## EXERCISE AIM
Your task is to give the records again exactly. Leave each picture out.

## EXERCISE MATERIALS
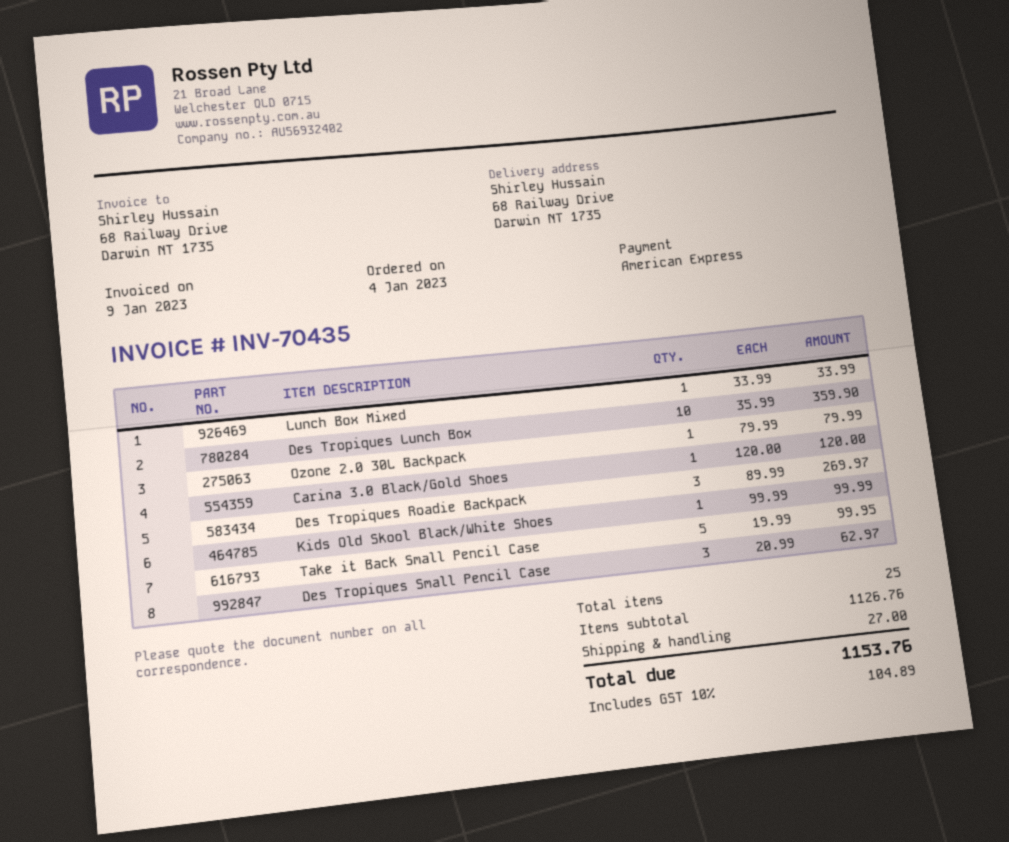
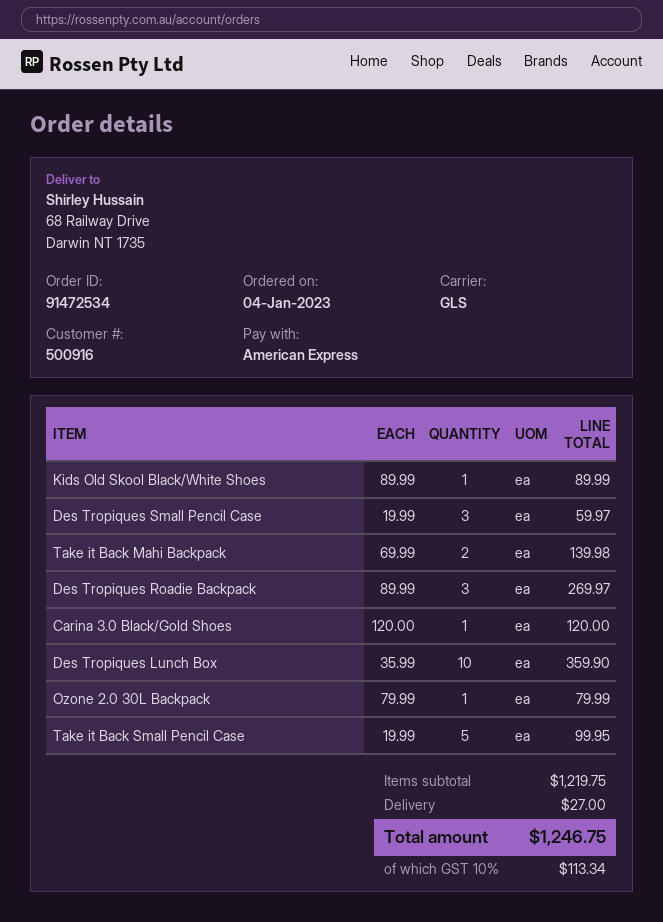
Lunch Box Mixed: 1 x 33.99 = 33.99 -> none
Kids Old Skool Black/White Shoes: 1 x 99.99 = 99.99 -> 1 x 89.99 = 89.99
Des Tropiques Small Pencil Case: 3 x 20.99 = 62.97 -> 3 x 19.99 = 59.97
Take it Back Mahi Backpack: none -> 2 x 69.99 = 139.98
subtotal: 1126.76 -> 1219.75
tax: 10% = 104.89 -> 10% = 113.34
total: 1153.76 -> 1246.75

## EXERCISE RESPONSE
Lunch Box Mixed: 1 x 33.99 = 33.99 -> none
Kids Old Skool Black/White Shoes: 1 x 99.99 = 99.99 -> 1 x 89.99 = 89.99
Des Tropiques Small Pencil Case: 3 x 20.99 = 62.97 -> 3 x 19.99 = 59.97
Take it Back Mahi Backpack: none -> 2 x 69.99 = 139.98
subtotal: 1126.76 -> 1219.75
tax: 10% = 104.89 -> 10% = 113.34
total: 1153.76 -> 1246.75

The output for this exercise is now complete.